He looked around the area, surveyed the multitudes of people milling about the restaurant in his hometown all unknown to him, and muttered “We are a city under siege.”

If he could catch a glimpse of Nashville today, he would call for reinforcements.

The progress or growth is staggering. Making a spur-of-the-moment decision to pop in to an area dining establishment for dinner on a Thursday, Friday or Saturday is impossible, and that is with 10,000 new restaurants dotting the landscape.

John Sebastian’s song “Nashville Cats,” recorded by his band, the Lovin’ Spoonful, notes there “thirteen hundred and fifty-two guitar pickers in Nashville.”

Of course that was in 1966 before Robert Altman “Nashville,” the movie, and long before ABC’s TV show “Nashville.” So we have plenty of pickers to wait all the new tables.

Now there is an all-out assault on the city with corporate, creative, corporate creative and all types in between bombarding the residential landscape in search of housing.

For those who have money, there are the new apartments, tens of thousands of miniscule 500-600 square foot units that cost up to $1,350 per month. Some of the storage units in the high-rise condos are 200 square feet.

That same size condo could be as high as $300,000, yet with rates this low, those payments are less than rent.

Today’s young buyers seem to be more aware of actual money than their parents, perhaps. Baby boomers often considered the price of the house to be the amount of cash required to close, i.e., the down payment and closing costs, and the monthly payment.

In other words, if they had the cash required to close and they could afford the monthly payment, the purchase price had little, if any, bearing on the matter.

The youth of today, the millennials, recognize the $300,000 as debt and many harbor ill will toward the accumulation of debt, some of that fostered by the mountains of school loans that they acquired before they realized that the repayment is staggering.

So, rather than saddle themselves with more debt, they rent.

That conservative line of thinking might save their financial hide, or it could rob them of a way to escape the bondage of the school debt.

As has been noted, if a person purchased a home in Nashville – be it high-rise, single family, horizontal property regime or multi-family property – in Nashville three years ago, there is a chance that the appreciation would retire the student loan debt.

Sale of the Week

On a trip to Inglewood, the pilgrim might stumble upon 3705 Burrus Street, a 1936-square-foot home that sold recently for $309,900 after having been listed for $342,000 by Maggie Flomerfelt of Village Real Estate Services.

The house has three bedrooms and two baths and was purchased by the seller for $106,250 way back in May of 2013.

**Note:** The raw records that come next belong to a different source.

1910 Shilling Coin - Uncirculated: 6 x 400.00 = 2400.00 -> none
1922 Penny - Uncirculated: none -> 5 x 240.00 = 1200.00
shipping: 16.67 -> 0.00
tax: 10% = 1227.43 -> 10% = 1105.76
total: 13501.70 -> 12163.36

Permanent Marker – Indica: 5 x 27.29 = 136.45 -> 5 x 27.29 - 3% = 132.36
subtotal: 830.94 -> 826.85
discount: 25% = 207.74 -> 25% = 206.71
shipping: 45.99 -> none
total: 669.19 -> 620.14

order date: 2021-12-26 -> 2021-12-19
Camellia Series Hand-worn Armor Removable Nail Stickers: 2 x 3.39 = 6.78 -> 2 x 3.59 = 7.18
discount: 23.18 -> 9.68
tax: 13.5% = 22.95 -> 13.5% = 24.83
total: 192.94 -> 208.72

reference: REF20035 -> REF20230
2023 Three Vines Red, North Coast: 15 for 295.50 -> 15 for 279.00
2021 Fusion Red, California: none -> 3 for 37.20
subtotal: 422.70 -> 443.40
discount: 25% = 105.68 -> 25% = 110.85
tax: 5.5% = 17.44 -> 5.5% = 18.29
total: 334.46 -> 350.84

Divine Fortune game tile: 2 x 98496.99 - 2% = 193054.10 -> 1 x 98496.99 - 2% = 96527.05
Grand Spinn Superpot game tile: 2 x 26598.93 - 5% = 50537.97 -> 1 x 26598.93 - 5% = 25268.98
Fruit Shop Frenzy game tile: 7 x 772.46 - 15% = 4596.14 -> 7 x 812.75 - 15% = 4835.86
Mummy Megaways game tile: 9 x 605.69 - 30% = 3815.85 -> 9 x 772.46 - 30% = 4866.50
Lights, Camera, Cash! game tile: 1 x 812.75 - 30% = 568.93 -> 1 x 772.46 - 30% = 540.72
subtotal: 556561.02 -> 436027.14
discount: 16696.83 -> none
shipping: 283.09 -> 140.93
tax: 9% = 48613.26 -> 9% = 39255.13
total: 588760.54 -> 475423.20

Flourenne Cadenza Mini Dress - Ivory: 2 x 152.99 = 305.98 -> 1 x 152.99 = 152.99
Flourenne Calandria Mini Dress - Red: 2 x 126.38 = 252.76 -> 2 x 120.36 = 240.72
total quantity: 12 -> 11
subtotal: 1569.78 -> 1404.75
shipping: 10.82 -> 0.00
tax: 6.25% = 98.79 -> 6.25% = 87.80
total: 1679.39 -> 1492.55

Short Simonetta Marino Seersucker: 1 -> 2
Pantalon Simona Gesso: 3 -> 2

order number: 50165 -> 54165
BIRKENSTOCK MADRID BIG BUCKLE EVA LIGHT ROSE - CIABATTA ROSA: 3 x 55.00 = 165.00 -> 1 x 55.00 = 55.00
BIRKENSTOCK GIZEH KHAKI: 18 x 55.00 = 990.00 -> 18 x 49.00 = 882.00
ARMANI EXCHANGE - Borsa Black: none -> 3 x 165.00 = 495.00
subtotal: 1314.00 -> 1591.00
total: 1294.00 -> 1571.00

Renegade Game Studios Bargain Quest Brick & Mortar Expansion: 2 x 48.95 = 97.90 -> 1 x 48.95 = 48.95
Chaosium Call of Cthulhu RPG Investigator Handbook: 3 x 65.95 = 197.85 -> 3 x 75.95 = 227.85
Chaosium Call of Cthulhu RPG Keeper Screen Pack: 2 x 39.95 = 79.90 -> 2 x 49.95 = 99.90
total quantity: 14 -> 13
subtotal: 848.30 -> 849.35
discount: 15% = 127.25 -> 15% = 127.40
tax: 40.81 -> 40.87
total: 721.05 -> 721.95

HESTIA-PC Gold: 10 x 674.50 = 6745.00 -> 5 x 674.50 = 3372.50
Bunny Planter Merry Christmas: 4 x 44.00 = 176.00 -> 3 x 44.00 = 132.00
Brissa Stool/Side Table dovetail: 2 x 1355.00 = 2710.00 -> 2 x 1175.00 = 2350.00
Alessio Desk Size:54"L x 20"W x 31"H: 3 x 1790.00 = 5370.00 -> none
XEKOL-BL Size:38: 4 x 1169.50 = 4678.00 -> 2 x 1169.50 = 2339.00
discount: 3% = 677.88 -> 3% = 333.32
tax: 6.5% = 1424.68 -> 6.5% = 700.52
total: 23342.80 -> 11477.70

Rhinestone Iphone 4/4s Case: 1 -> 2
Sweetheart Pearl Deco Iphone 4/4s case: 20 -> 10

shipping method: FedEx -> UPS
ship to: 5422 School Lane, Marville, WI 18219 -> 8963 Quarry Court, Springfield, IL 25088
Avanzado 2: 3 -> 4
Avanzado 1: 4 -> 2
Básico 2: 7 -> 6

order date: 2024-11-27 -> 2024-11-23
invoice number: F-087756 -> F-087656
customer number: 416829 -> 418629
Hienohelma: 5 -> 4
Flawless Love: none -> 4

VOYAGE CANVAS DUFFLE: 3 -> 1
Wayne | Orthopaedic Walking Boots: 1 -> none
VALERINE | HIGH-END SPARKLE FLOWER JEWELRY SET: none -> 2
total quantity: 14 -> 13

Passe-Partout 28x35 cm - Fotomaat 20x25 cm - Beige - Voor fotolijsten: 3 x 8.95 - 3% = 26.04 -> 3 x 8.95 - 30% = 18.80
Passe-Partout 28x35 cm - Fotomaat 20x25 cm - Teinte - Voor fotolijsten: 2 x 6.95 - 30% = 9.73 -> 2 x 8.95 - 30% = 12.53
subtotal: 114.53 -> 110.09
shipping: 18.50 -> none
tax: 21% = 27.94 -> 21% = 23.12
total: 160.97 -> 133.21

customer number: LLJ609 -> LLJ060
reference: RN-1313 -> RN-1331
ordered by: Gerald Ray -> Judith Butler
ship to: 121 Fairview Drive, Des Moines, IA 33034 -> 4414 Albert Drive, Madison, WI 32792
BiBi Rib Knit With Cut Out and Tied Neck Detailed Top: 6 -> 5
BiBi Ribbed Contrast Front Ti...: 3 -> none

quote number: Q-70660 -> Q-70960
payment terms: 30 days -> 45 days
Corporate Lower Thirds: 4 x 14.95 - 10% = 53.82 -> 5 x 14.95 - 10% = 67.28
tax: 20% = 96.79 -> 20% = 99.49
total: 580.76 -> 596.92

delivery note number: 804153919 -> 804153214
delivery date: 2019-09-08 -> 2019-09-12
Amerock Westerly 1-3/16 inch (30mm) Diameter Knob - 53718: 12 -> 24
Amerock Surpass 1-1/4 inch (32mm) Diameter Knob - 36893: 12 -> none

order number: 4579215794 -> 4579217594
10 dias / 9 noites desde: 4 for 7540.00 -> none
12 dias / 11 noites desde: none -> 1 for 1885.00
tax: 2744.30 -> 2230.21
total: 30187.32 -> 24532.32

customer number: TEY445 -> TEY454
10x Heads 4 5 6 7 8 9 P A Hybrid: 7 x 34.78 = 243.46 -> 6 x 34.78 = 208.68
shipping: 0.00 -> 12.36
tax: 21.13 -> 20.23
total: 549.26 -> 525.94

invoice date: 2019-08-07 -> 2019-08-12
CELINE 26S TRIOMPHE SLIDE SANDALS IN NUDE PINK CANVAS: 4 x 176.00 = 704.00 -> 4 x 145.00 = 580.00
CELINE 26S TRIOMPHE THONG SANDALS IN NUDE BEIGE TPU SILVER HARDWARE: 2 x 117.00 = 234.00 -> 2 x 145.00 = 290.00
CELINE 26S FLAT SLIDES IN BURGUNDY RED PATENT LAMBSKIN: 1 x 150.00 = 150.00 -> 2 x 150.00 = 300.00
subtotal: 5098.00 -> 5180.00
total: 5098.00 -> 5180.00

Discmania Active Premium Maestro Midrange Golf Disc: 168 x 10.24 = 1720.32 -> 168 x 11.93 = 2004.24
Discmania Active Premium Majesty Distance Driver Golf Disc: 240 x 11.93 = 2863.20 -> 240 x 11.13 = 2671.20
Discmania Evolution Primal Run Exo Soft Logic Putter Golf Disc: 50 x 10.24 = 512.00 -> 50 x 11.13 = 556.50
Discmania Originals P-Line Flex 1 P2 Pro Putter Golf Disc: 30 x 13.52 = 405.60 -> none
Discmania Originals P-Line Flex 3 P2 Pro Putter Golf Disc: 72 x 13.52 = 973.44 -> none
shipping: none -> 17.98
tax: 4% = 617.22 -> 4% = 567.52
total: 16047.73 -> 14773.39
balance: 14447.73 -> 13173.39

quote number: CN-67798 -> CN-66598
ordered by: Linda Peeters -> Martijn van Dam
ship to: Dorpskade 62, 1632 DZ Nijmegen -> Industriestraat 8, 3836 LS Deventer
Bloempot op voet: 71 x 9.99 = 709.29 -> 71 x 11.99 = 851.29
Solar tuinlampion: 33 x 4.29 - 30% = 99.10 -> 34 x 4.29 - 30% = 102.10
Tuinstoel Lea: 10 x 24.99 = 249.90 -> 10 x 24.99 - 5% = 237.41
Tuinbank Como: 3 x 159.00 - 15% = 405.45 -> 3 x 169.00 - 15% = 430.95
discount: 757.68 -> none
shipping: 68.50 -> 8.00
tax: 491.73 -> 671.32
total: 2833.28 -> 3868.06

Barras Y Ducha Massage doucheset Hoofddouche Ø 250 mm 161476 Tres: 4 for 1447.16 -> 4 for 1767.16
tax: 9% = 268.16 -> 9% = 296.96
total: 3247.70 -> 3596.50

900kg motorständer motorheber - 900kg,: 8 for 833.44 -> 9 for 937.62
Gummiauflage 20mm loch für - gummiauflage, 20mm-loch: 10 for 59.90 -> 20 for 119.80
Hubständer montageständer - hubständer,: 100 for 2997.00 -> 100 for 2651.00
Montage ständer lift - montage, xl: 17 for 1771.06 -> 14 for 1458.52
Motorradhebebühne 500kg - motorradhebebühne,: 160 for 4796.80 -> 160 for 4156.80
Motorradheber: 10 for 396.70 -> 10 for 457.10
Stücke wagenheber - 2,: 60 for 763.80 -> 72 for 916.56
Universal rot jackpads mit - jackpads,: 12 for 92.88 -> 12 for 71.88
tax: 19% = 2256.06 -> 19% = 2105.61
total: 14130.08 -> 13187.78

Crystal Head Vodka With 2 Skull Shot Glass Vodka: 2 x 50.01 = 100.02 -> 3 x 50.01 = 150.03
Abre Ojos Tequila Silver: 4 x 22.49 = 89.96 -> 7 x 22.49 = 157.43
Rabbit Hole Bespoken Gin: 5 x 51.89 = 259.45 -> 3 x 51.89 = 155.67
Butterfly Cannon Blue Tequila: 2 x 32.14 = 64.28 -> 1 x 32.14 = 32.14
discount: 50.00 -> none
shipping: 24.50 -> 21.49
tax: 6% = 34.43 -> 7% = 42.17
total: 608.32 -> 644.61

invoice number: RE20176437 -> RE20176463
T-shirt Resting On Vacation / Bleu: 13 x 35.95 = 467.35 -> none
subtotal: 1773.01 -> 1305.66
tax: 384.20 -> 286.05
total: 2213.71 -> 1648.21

Flomerfelt says the “stunning brick cottage was completely renovated from top to bottom with gorgeous modern finishes.” Those modern finishes include “hardwoods, bamboo flooring, tile, custom cabinetry.”

At $159 per square foot and having spent 111 days on the market, there must have been something that confused or concerned buyers. However, it would be difficult for the seller to complain, having purchased at $106,250 and sold for $342,000 in a year and a-half.

Nashville buyers are predictably curious as they investigate properties.

Theologian Paul Tillich defined faith as the act of being “ultimately concerned.” Based on Tillich, buyers are a faithful lot as they are equally concerned about why the sellers are selling and what the sellers paid for the house.

Ironically, buyers seem to enjoy paying less than the seller. While such philosophies run rampant, they are contradictory to the economic principles of homeownership.

The best scenario for a purchase would be that someone bought a home in 1995 for $200,000 and sold for $220,000 in 1997. It then changed hands again in 2005 for $275,000, $350,000 in 2009 and for $425,000 in 2013. It’s now on the market for $475,000.

That example would be a better track record than buying a house for $350,000 that sold last year for $400,000, yet many buyers prefer to buy the house that is losing value rather than allow someone to “profit” from their purchase.

Past profit usually translates into future profit.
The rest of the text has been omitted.